Test effects in ConsoleApp:

Class program
{
    static void Main (string[] args)
    {
        var article = Readabilityproxy.parse

("http:// www.mot.gov.cn/st2010/shanghai/sh_zhaobiaoxx/201203/t2012

0330_1219097.html "," * * * here omitted n words * * * *); 
        Article. Decode ();
        Console.WriteLine (article. Title);
        Console.WriteLine (article. excerpt);
        Console.WriteLine (article. Content);
        Console.ReadLine ();
    }

What do you think? Good results, try it quickly!

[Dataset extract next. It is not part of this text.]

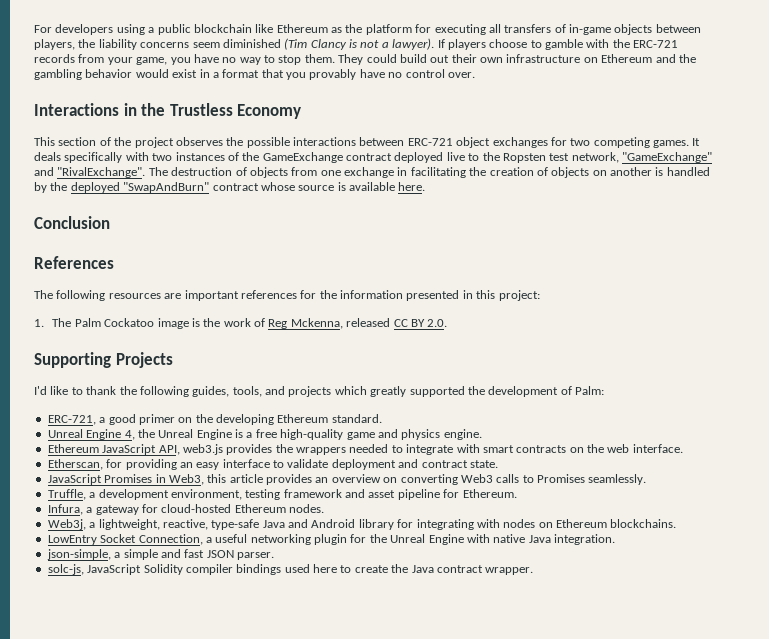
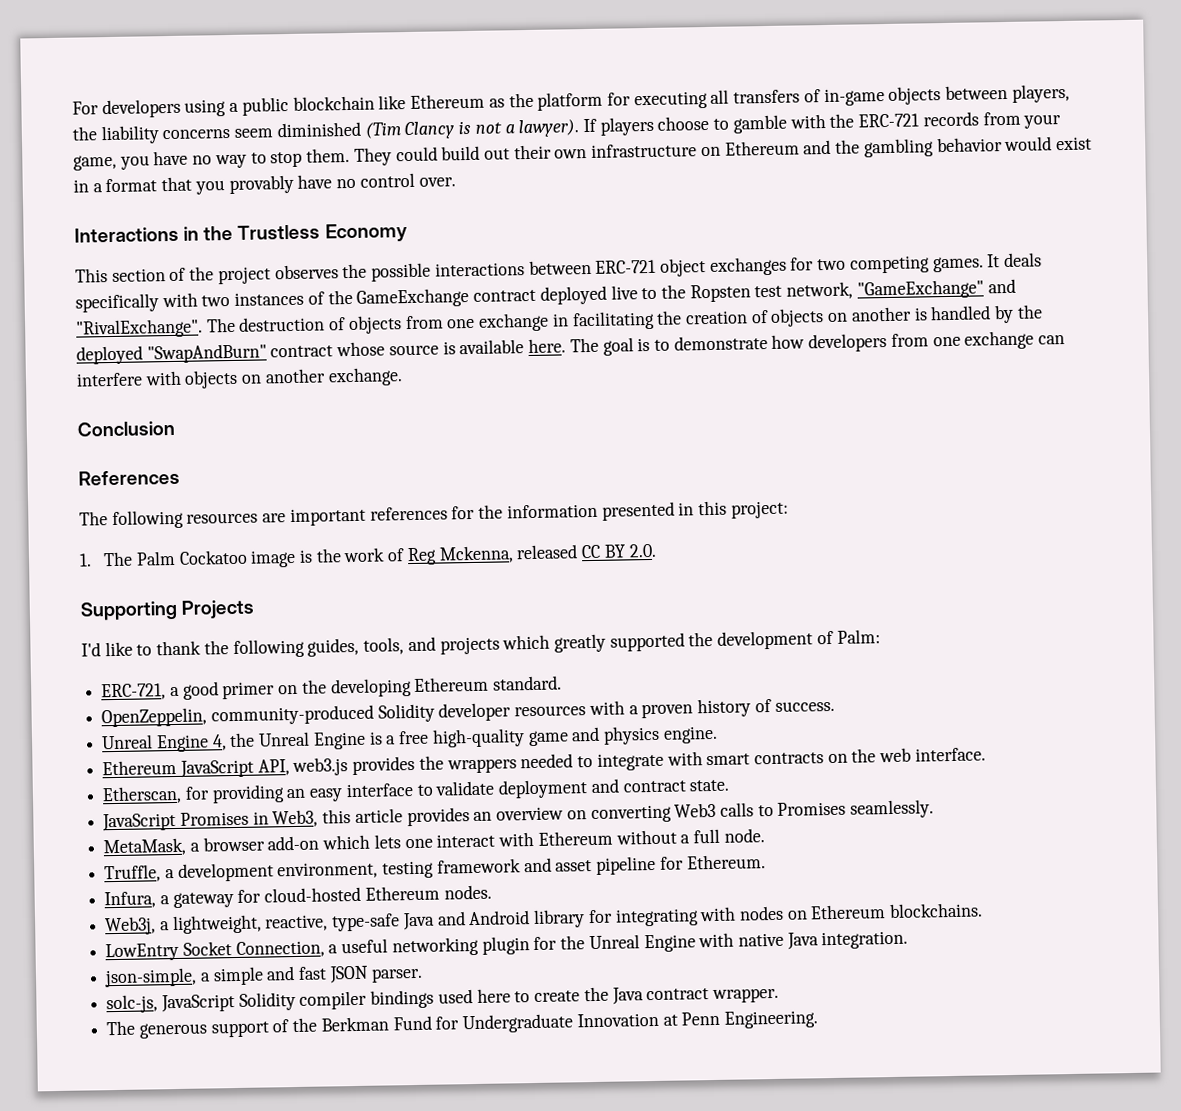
+ The goal is to demonstrate how developers from one exchange can interfere with objects on another exchange.
+ OpenZeppelin, community-produced Solidity developer resources with a proven history of success.
+ MetaMask, a browser add-on which lets one interact with Ethereum without a full node.
+ The generous support of the Berkman Fund for Undergraduate Innovation at Penn Engineering.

See more highlights of this column: http://www.bianceng.cnhttp://www.bianceng.cn/webkf/script/

Contact Us

The content source of this page is from Internet, which doesn't represent Alibaba Cloud's opinion; products and services mentioned on that page don't have any relationship with Alibaba Cloud. If the content of the page makes you feel confusing, please write us an email, we will handle the problem within 5 days after receiving your email.

If you find any instances of plagiarism from the community, please send an email to: info-contact@alibabacloud.com and provide relevant evidence. A staff member will contact you within 5 working days.

A Free Trial That Lets You Build Big!

Start building with 50+ products and up to 12 months usage for Elastic Compute Service

  • Sales Support

    1 on 1 presale consultation

  • After-Sales Support

    24/7 Technical Support 6 Free Tickets per Quarter Faster Response

  • Alibaba Cloud offers highly flexible support services tailored to meet your exact needs.